По дороге домой Майорин объяснял, что за напасть нахлынула.
— Это луарский тиф, Айрин. Он начинается простым кашлем, но уносит много жизней. Не вылечим их, и болезнь заберет с собой полгорода, а может быть, охватит и всю страну.
— Хочешь сказать, твое участие — лишь борьба за правое дело? Но мало кто решится работать среди больных, зная, что сам может заразиться.
— Вероятность, что заболею я, не так уж высока. Намного выше, что болезнь расползется. Порой незначительные на первый взгляд события влияют на судьбы государств.
— Как луарский тиф?
— Как неловкая служанка, смахнувшая со стола тарелку, напугавшую мышь, за которой бросится охотящаяся кошка, о кошку споткнется повитуха, пришедшая на кухню за горячей водой, упадет, ударится головой об угол стола и умрет, а через неделю любовница государя родит задушенного пуповиной младенца, которого та повитуха бы спасла. И бастард, который мог объять войной всю страну, погибнет, не сделав ни единого вздоха. А казалось, служанка только не выспалась, всю ночь пробалагурив со знакомым ратником. Мы не знаем о таких вещах, дар предвидения чаще встречается в сказках, нежели в жизни, но кое-что изменить можно. Например, коровий мор или луарский тиф.
— Или исток, который мог бы попасть не в те руки?
— Например, исток. Так что дело не в моей доброй и нежной душе. — Майорин свернул на пустынную по ночному времени улочку, на ходу пряча замерзшее лицо в воротник.
— Или просто удобно прикрывать логикой добрую и нежную душу, — с насмешкой бросила я.
— Не обольщайся. Много вероятней, что я последую логике, чем сердцу.
— Хочешь сказать, если будет надобность, ты убьешь меня, чтобы предотвратить мнимую беду? — парировала я.

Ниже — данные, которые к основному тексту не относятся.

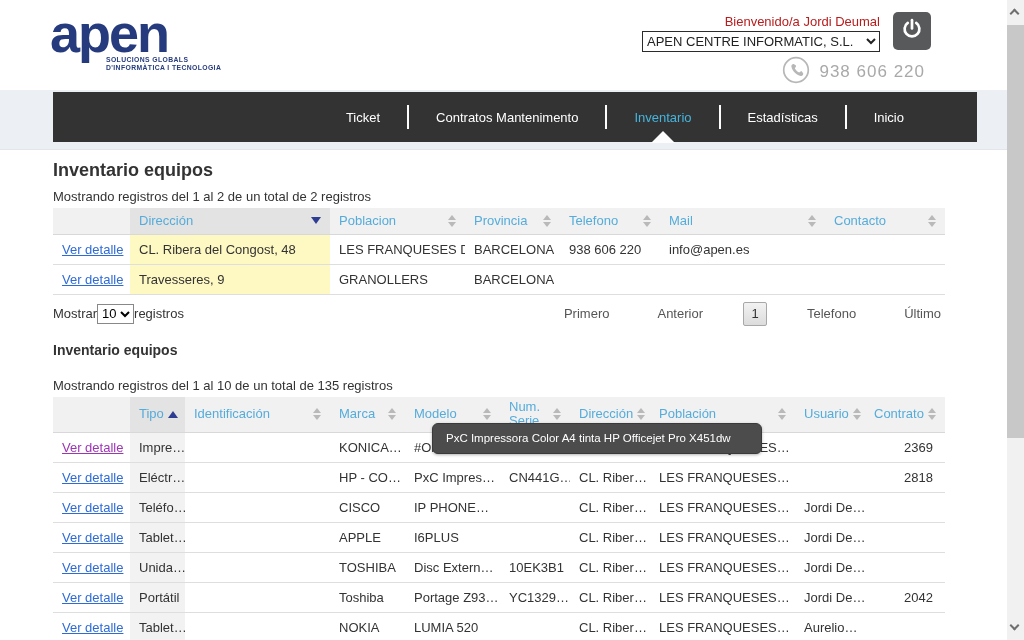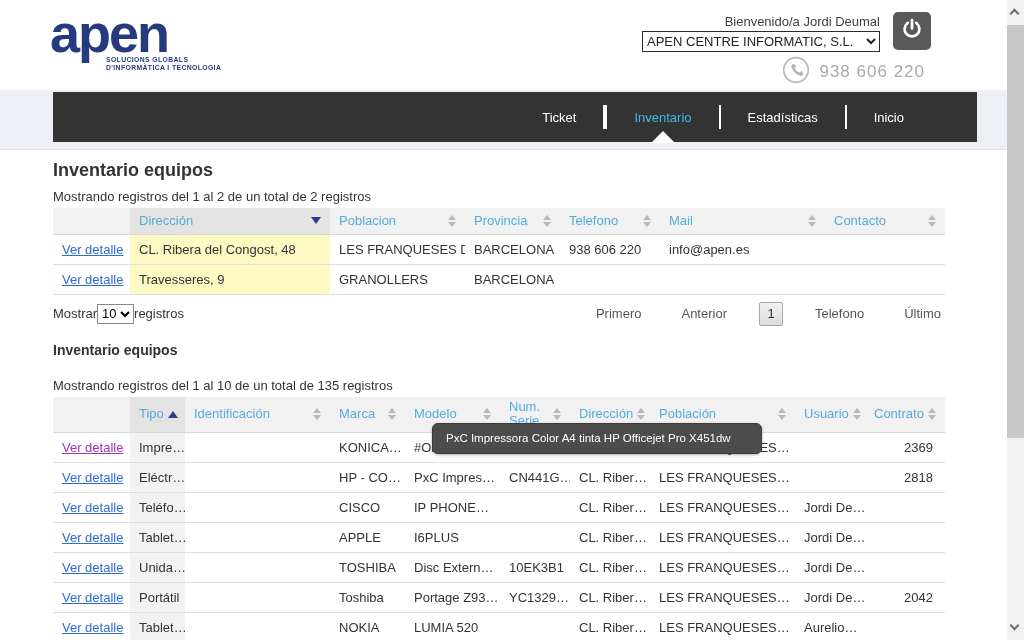"Bienvenido/a Jordi Deumal" .welcome { color: #404040 -> #b91c1c }
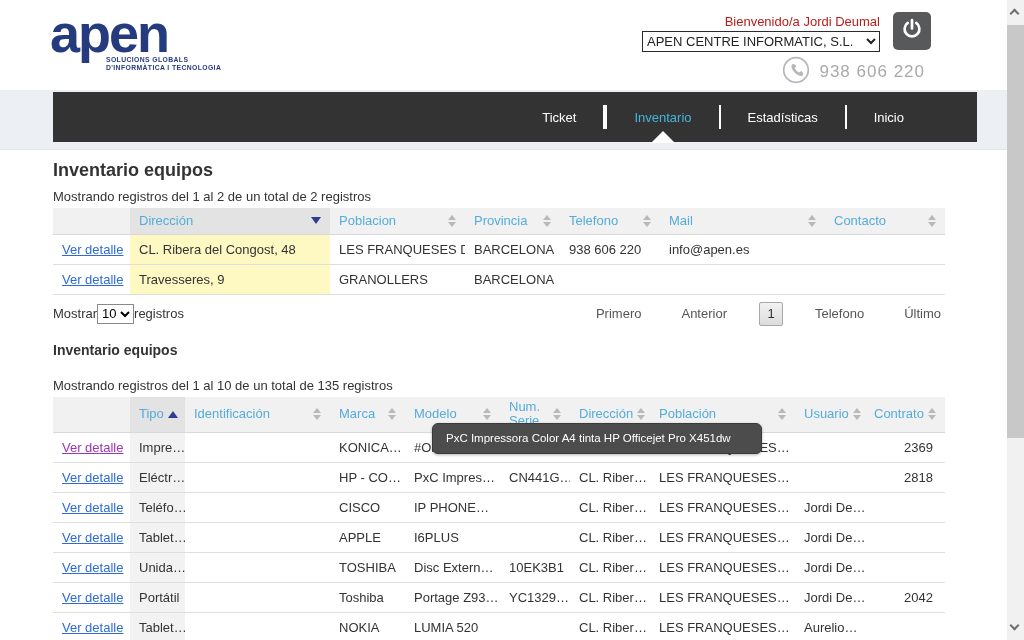"Contratos Mantenimento" div.nav-item { html: none -> <div>Contratos Mantenimento</div> }
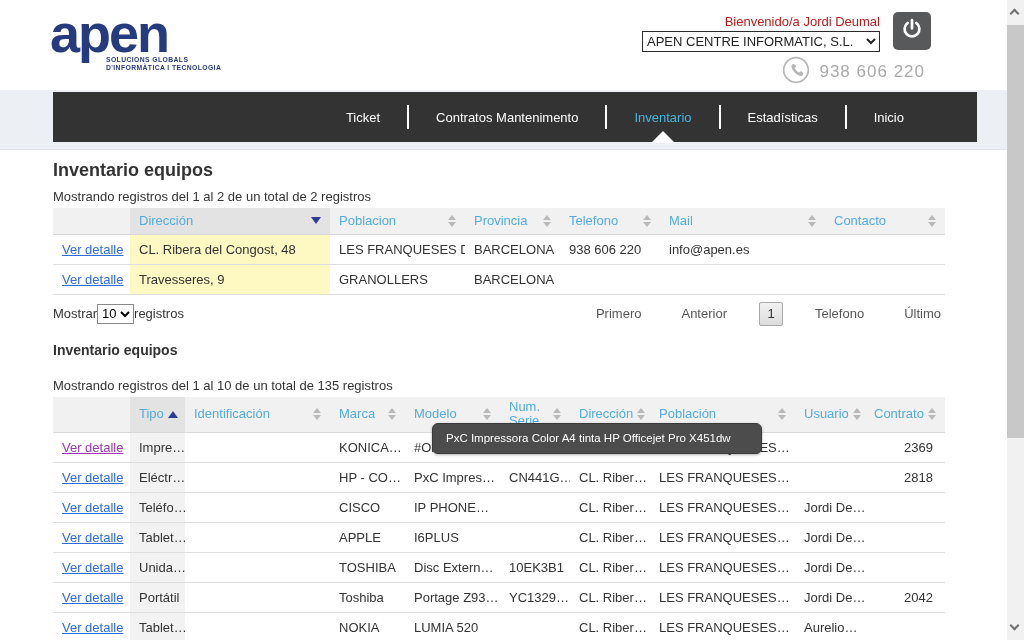"Primero" .pagination { gap: 8px -> 16px }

Колдун повернул голову, из-под капюшона на меня смотрели холодные прозрачные глаза. Почти такие же белые как снег вокруг.
— Не знаю, — наконец, сказал он. И впервые за полгода я увидела в этих глазах страх.
Еще через седмицу монашки начали выздоравливать, будто успокоенная их хорошим самочувствием, заболела я. Майорин беспокойно прислушивался к сухому кашлю, рвавшему мне горло, но признал его не тифом, а обычной простудой, наказав пить молоко с медом и хвощом.
Когда вскрылись реки, мы начали готовиться к отъезду. Колдун купил себе лошадь, странно похожую на проданную в Грионе, назвал ее ради разнообразия Потехой. Мы подновили одежду, подсчитали деньги, заготовили травы и снадобья и выехали по еще не сошедшему до конца снегу, чтобы вернуться лишь через полгода. И я с тоской глядела на дом колдуна на окраине Вирицы, поймав себя на мысли, что опять прощаюсь с домом. В этот раз совсем с другим.